*** Begin section ***

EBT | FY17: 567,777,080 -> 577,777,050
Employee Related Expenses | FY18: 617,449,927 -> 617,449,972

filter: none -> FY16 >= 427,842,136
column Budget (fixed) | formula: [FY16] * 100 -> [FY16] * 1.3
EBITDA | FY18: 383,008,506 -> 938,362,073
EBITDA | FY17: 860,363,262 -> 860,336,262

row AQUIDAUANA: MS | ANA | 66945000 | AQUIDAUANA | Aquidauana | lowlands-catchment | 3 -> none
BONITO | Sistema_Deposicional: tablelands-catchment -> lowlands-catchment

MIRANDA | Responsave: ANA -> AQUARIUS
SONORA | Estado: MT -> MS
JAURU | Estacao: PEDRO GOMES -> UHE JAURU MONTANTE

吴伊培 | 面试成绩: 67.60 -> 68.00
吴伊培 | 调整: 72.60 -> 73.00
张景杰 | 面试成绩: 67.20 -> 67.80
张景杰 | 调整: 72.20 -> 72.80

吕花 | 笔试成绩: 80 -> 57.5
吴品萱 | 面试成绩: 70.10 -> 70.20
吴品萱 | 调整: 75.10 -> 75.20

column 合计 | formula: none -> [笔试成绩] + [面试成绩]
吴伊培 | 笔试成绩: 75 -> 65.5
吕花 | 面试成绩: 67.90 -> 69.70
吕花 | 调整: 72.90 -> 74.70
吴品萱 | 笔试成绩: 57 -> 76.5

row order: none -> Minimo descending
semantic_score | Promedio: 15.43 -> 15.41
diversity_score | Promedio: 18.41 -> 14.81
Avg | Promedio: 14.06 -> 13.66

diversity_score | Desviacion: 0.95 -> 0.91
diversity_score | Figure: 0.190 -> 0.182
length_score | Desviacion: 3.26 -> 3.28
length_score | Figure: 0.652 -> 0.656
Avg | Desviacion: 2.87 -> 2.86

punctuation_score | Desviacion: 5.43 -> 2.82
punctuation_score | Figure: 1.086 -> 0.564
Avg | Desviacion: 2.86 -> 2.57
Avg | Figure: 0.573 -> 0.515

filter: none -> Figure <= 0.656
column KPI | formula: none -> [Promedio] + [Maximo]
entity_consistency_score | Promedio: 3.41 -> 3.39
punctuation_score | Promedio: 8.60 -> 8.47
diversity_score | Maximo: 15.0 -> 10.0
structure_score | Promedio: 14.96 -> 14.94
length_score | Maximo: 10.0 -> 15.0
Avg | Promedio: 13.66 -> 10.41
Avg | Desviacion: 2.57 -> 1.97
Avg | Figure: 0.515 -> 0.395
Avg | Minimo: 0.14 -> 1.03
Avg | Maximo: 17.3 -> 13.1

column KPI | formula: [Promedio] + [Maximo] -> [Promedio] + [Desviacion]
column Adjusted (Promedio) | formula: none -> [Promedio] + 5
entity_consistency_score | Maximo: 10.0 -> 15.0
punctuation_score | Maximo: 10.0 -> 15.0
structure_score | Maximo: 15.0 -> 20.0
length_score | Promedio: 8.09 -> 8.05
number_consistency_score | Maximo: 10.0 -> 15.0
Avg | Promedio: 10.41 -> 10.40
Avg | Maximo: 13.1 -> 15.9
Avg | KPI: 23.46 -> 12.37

*** End section ***

_INSTRUCTIONS TO FOLLOW_: Exact copies of all the entries above should be returned.

_TASK OUTPUT_:
EBT | FY17: 567,777,080 -> 577,777,050
Employee Related Expenses | FY18: 617,449,927 -> 617,449,972

filter: none -> FY16 >= 427,842,136
column Budget (fixed) | formula: [FY16] * 100 -> [FY16] * 1.3
EBITDA | FY18: 383,008,506 -> 938,362,073
EBITDA | FY17: 860,363,262 -> 860,336,262

row AQUIDAUANA: MS | ANA | 66945000 | AQUIDAUANA | Aquidauana | lowlands-catchment | 3 -> none
BONITO | Sistema_Deposicional: tablelands-catchment -> lowlands-catchment

MIRANDA | Responsave: ANA -> AQUARIUS
SONORA | Estado: MT -> MS
JAURU | Estacao: PEDRO GOMES -> UHE JAURU MONTANTE

吴伊培 | 面试成绩: 67.60 -> 68.00
吴伊培 | 调整: 72.60 -> 73.00
张景杰 | 面试成绩: 67.20 -> 67.80
张景杰 | 调整: 72.20 -> 72.80

吕花 | 笔试成绩: 80 -> 57.5
吴品萱 | 面试成绩: 70.10 -> 70.20
吴品萱 | 调整: 75.10 -> 75.20

column 合计 | formula: none -> [笔试成绩] + [面试成绩]
吴伊培 | 笔试成绩: 75 -> 65.5
吕花 | 面试成绩: 67.90 -> 69.70
吕花 | 调整: 72.90 -> 74.70
吴品萱 | 笔试成绩: 57 -> 76.5

row order: none -> Minimo descending
semantic_score | Promedio: 15.43 -> 15.41
diversity_score | Promedio: 18.41 -> 14.81
Avg | Promedio: 14.06 -> 13.66

diversity_score | Desviacion: 0.95 -> 0.91
diversity_score | Figure: 0.190 -> 0.182
length_score | Desviacion: 3.26 -> 3.28
length_score | Figure: 0.652 -> 0.656
Avg | Desviacion: 2.87 -> 2.86

punctuation_score | Desviacion: 5.43 -> 2.82
punctuation_score | Figure: 1.086 -> 0.564
Avg | Desviacion: 2.86 -> 2.57
Avg | Figure: 0.573 -> 0.515

filter: none -> Figure <= 0.656
column KPI | formula: none -> [Promedio] + [Maximo]
entity_consistency_score | Promedio: 3.41 -> 3.39
punctuation_score | Promedio: 8.60 -> 8.47
diversity_score | Maximo: 15.0 -> 10.0
structure_score | Promedio: 14.96 -> 14.94
length_score | Maximo: 10.0 -> 15.0
Avg | Promedio: 13.66 -> 10.41
Avg | Desviacion: 2.57 -> 1.97
Avg | Figure: 0.515 -> 0.395
Avg | Minimo: 0.14 -> 1.03
Avg | Maximo: 17.3 -> 13.1

column KPI | formula: [Promedio] + [Maximo] -> [Promedio] + [Desviacion]
column Adjusted (Promedio) | formula: none -> [Promedio] + 5
entity_consistency_score | Maximo: 10.0 -> 15.0
punctuation_score | Maximo: 10.0 -> 15.0
structure_score | Maximo: 15.0 -> 20.0
length_score | Promedio: 8.09 -> 8.05
number_consistency_score | Maximo: 10.0 -> 15.0
Avg | Promedio: 10.41 -> 10.40
Avg | Maximo: 13.1 -> 15.9
Avg | KPI: 23.46 -> 12.37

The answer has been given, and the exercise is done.